Exhibitions as Research: Theory, Practice, Problems
(Session in 36th AAH Annual Conference, 15-17 April 2010, University of Glasgow)
Deadline for submission: 9 November 2009
Ideally, exhibitions always present audiences with new research. When exhibitions are outcomes of individual academic research projects, however, the research undergoes a process of translation. Under the guidance of curators and other museum and art gallery staff, art historians discover how to turn their work into a phenomenological and conceptual experience that communicates not only with their academic peers but also with public audiences, not only through the act of writing about objects and ideas, but also through encountering them and placing them in space and time. As a collaborative situation, the process of exhibition-making can, for some academics, become a form of research in itself.

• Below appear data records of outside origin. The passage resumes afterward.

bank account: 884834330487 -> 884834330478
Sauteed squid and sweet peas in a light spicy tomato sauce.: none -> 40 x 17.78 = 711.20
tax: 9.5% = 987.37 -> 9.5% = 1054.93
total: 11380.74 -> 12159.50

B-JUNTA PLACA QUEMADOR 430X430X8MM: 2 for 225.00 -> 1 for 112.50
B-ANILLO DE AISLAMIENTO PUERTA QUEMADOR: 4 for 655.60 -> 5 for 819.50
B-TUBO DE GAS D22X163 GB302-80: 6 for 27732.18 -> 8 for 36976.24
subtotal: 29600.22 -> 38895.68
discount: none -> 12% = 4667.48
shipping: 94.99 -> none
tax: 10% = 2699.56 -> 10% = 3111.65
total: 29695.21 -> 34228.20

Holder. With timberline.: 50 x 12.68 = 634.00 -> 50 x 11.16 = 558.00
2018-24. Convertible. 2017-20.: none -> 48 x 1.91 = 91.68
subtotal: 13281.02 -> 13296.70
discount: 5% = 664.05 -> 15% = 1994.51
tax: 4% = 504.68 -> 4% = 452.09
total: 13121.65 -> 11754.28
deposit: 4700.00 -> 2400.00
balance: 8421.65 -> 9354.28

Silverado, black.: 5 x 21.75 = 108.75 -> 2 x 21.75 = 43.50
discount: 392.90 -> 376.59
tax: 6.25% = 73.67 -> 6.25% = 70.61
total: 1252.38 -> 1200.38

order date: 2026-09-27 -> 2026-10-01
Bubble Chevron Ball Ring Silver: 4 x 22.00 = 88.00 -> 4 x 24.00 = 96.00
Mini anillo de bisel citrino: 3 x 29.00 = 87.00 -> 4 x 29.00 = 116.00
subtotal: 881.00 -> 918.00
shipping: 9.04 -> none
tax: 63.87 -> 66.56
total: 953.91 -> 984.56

In this session, the term 'research' is inclusive, incorporating conventional art historical research, research conducted by artists and curators, and other research practices. Forms of research may range from traditional scholarship which informs large-scale survey or blockbuster exhibitions such as Gothic: Art for England, 1400-1547 (V&A, 2003) and Babylon: Myth and Reality (British Museum, 2008/9), and more focused academic exhibitions such as Freud's Sculpture (Henry Moore Institute, 2006) and Close-Up: Proximity and defamiliarisation in art, film and photography (The Fruitmarket Gallery, 2008/9), to artist-led research as in Tacita Dean's An Aside (Hayward National Touring Exhibitions, 2005). This session will consider how research is translated in exhibitions of art from any period, from medieval to modern and contemporary. Questions include: How can display be used to express an argument, explore a concept or even work against the presentation of research? How can interpretation support or extend academic research? What role can contemporary art play to inform exhibitions of historic objects, and vice versa?
Deadline for submission of paper propsals: 9 November 2009. Please contact the session convenors with an abstract (no more than 250 words long), and your name, institutional affiliation and contact details.
Session convenors: Dr Stacy Boldrick (Research and Interpretation Manager, The Fruitmarket Gallery; firstname.lastname@example.org) and Stephanie Straine (Exhibitions Organiser, The Fruitmarket Gallery; email@example.com ).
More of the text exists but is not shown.